▶ _DATASET EXTRACT_
══════════════════════════════
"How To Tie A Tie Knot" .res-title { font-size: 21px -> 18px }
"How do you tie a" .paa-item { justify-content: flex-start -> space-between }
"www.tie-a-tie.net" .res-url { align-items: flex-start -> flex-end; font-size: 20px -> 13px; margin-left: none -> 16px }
══════════════════════════════
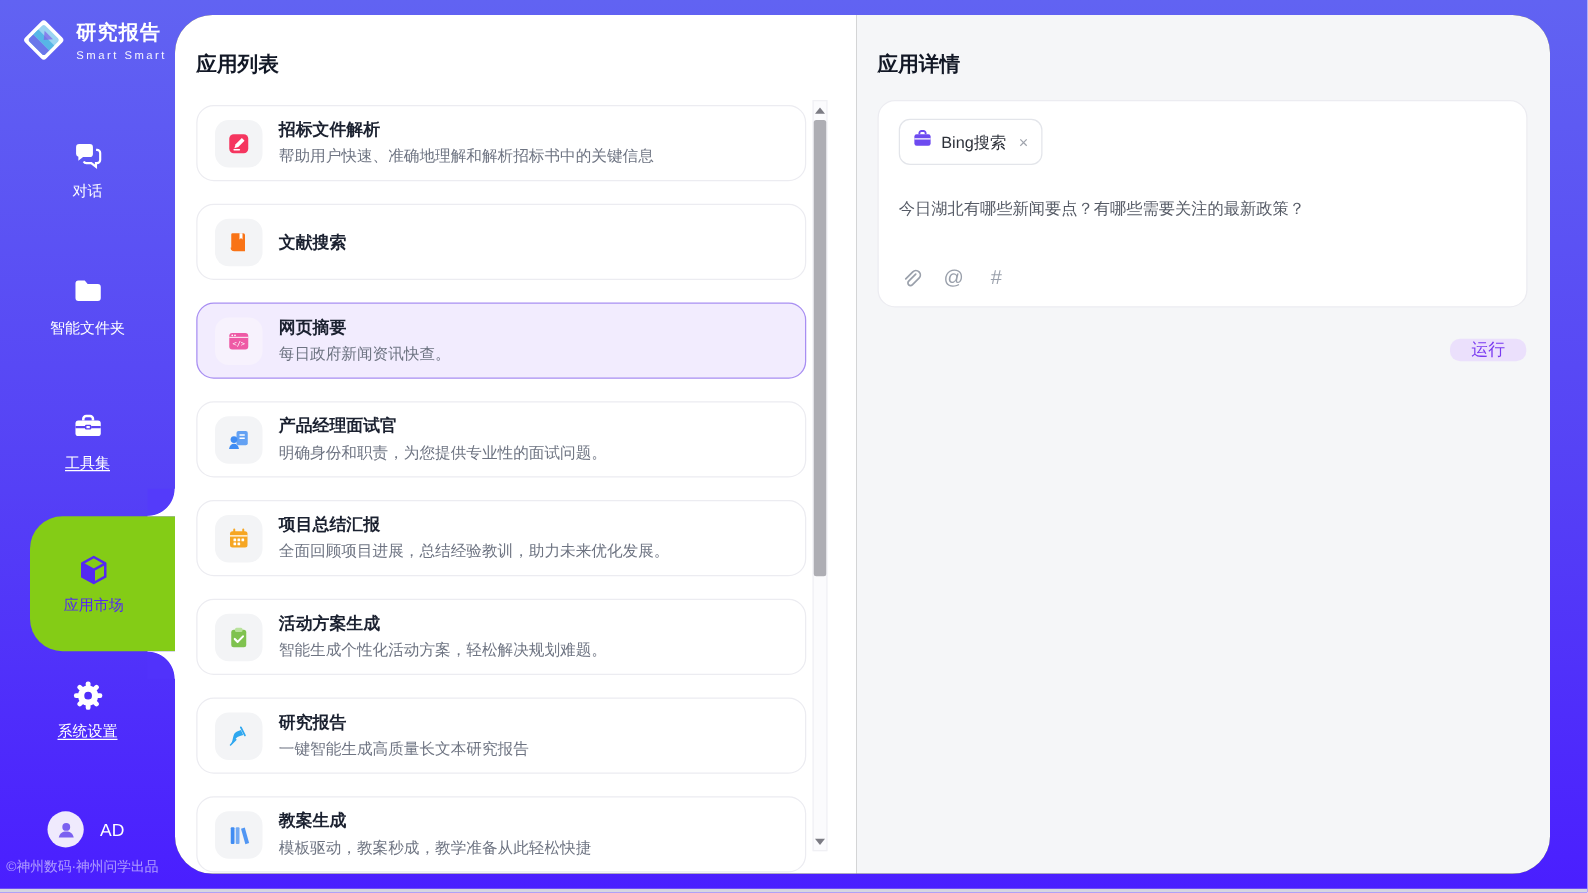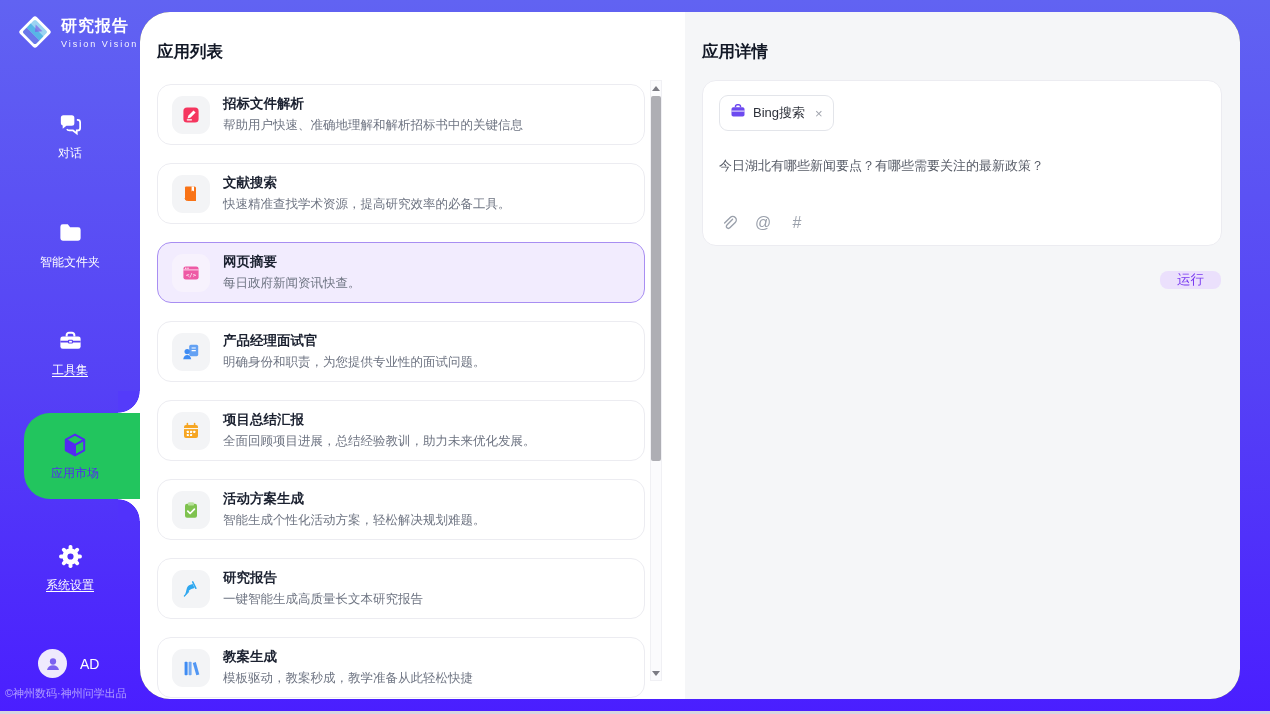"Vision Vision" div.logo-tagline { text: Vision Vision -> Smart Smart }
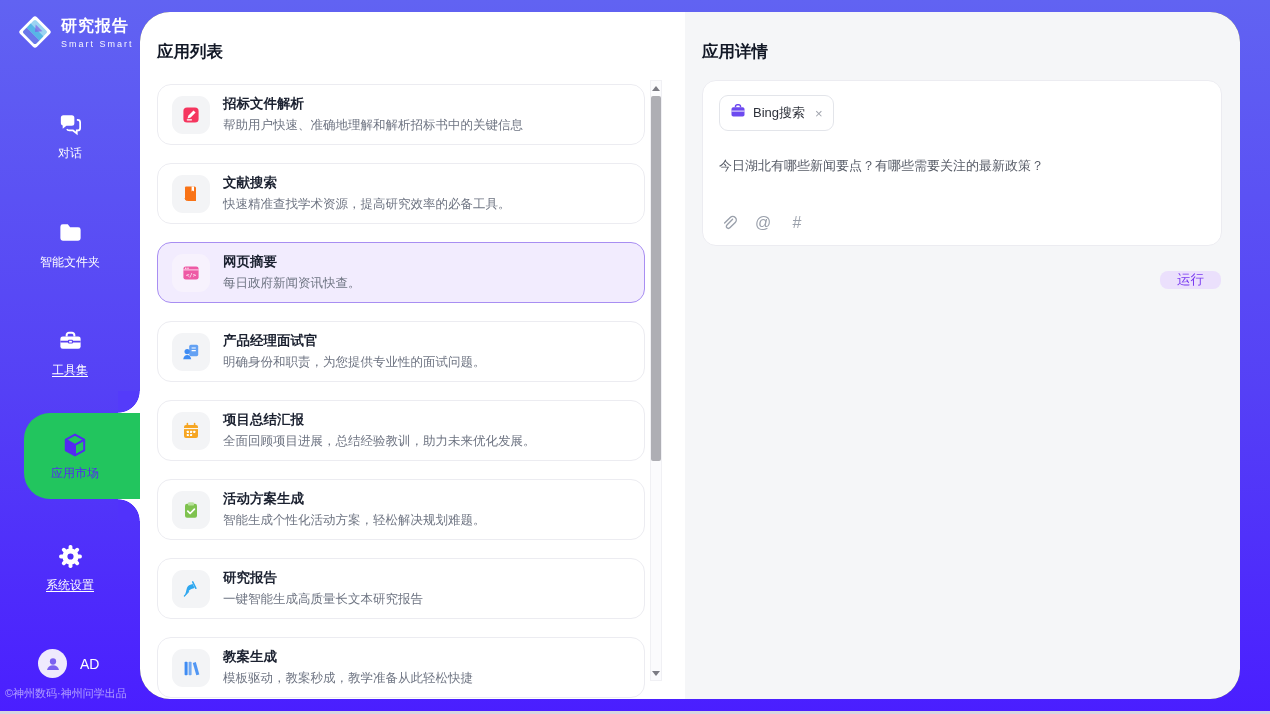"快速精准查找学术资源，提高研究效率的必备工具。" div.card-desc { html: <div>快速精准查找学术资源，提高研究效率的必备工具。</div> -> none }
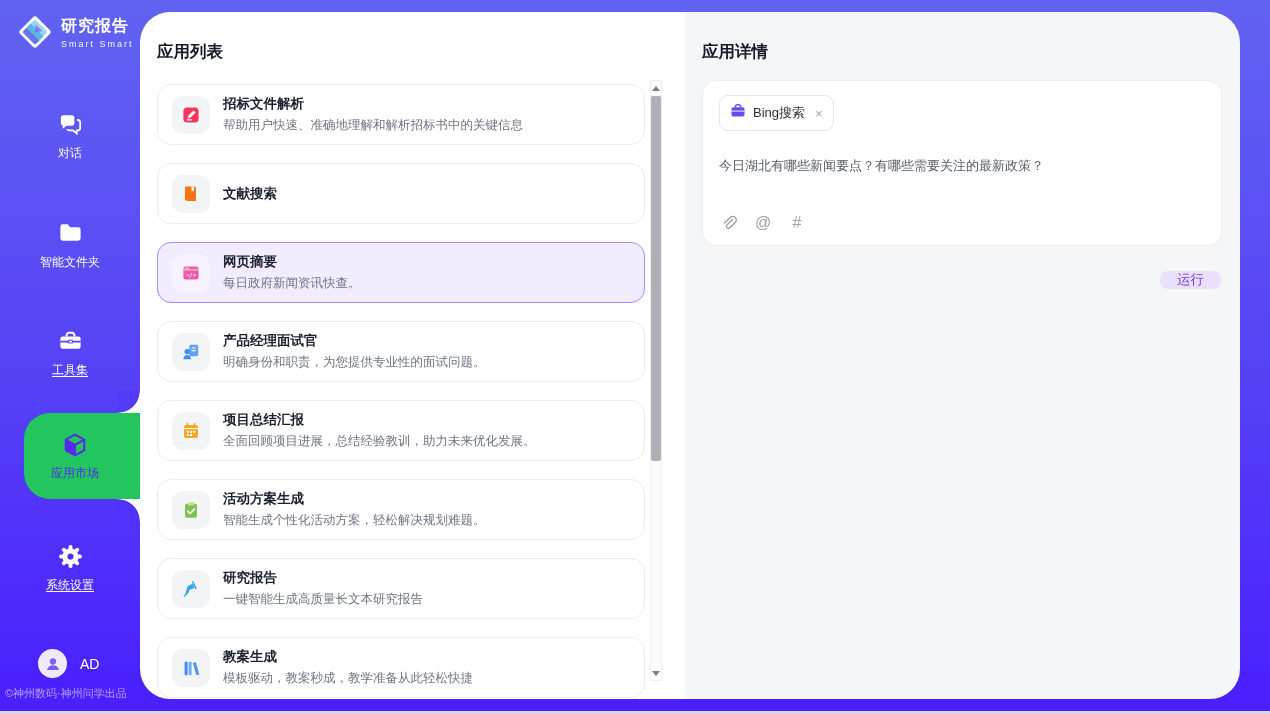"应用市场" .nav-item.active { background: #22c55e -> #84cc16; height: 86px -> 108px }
══════════════════════════════
▶ _WHAT YOU HAVE TO DO_
Where does the string "size" appear in the records above? Return every line that holds it.

▶ _ANSWER FOR THIS EXERCISE_
"How To Tie A Tie Knot" .res-title { font-size: 21px -> 18px }
"www.tie-a-tie.net" .res-url { align-items: flex-start -> flex-end; font-size: 20px -> 13px; margin-left: none -> 16px }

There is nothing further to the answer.